=== Problem requirements ===
Would you write out the entries that follow word for word, omitting any images?

=== Input ===
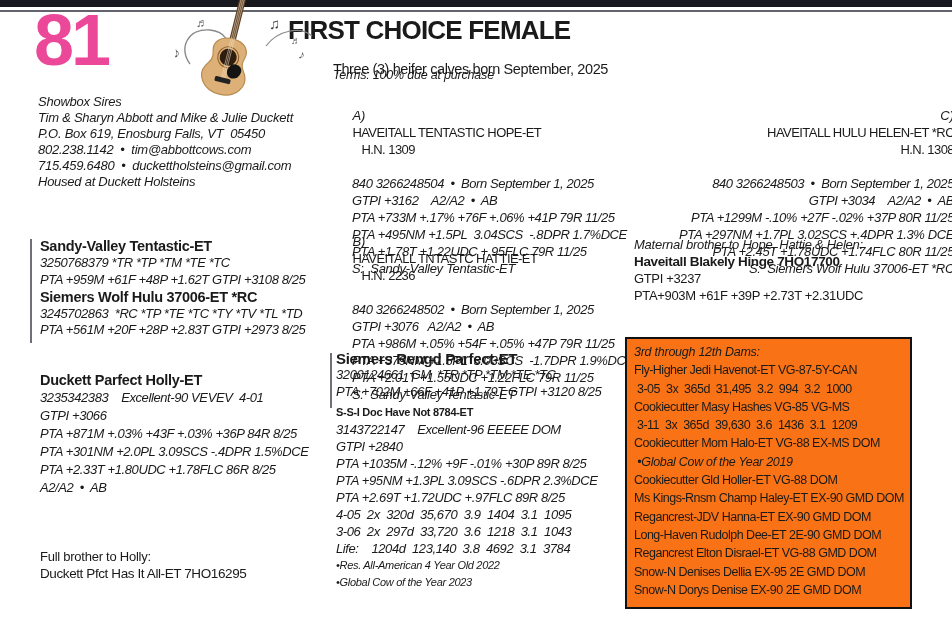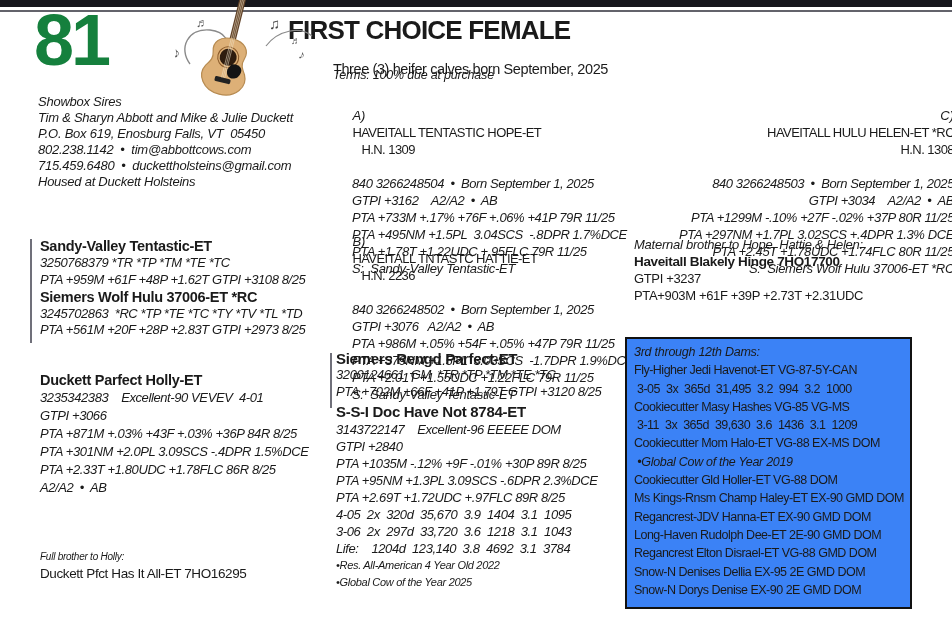"81" .lot { color: #15803d -> #ec4899 }
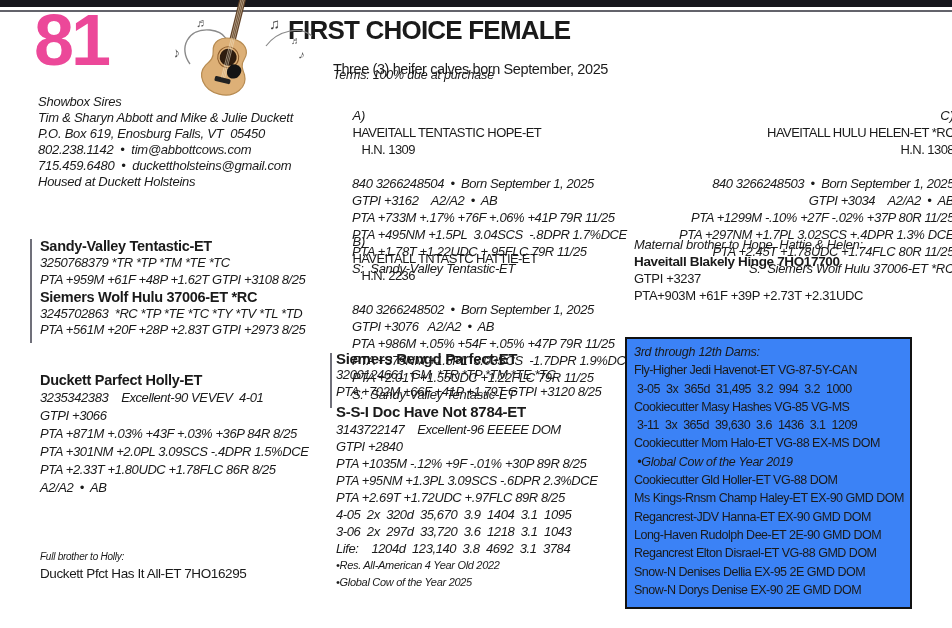"3rd through 12th Dams:" .dams-box { background: #3b82f6 -> #f97316 }
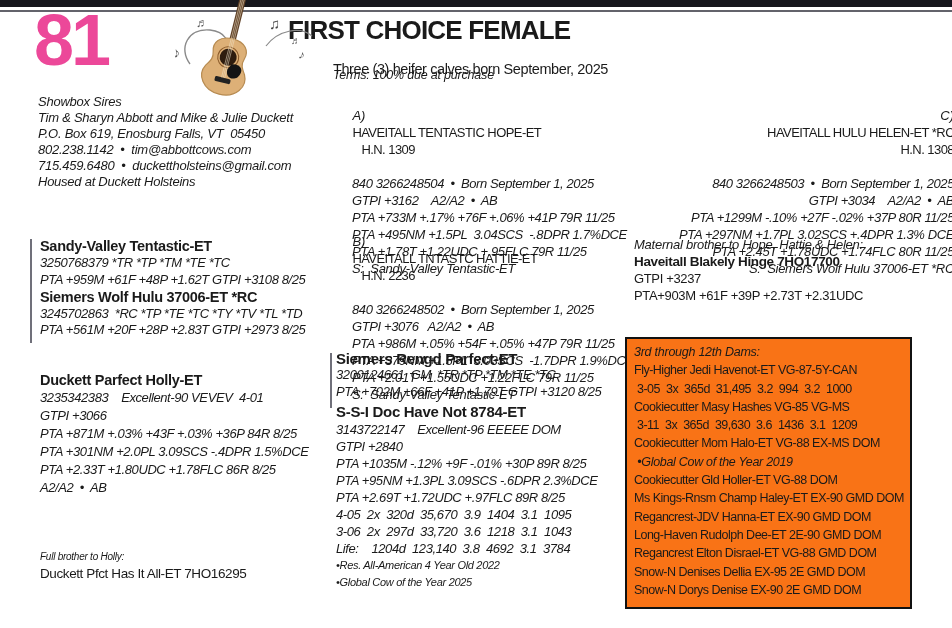"S-S-I Doc Have Not 8784-ET" .mid-dam .ped-name { font-size: 15px -> 11px }
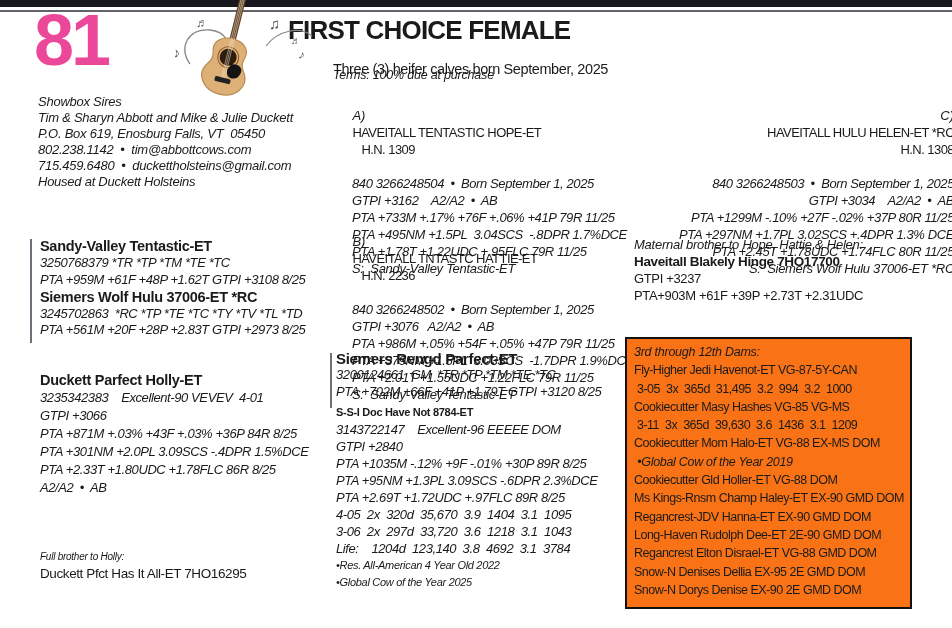"Full brother to Holly:" .fb-label { font-size: 10px -> 13px; font-style: italic -> none }
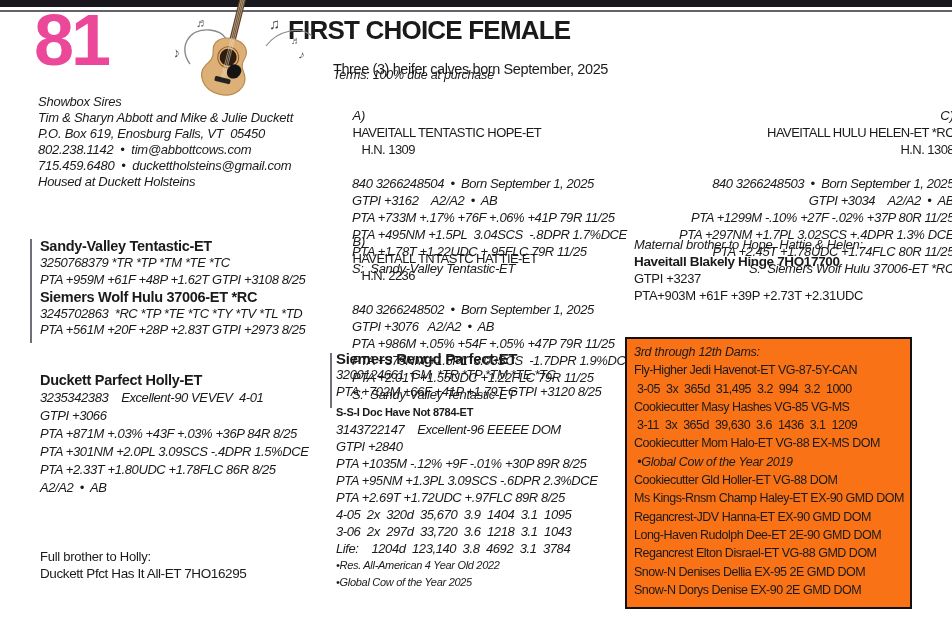"•Global Cow of the Year 2025" div.award { text: 2025 -> 2023 }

=== Result of the task ===
"81" .lot { color: #15803d -> #ec4899 }
"3rd through 12th Dams:" .dams-box { background: #3b82f6 -> #f97316 }
"S-S-I Doc Have Not 8784-ET" .mid-dam .ped-name { font-size: 15px -> 11px }
"Full brother to Holly:" .fb-label { font-size: 10px -> 13px; font-style: italic -> none }
"•Global Cow of the Year 2025" div.award { text: 2025 -> 2023 }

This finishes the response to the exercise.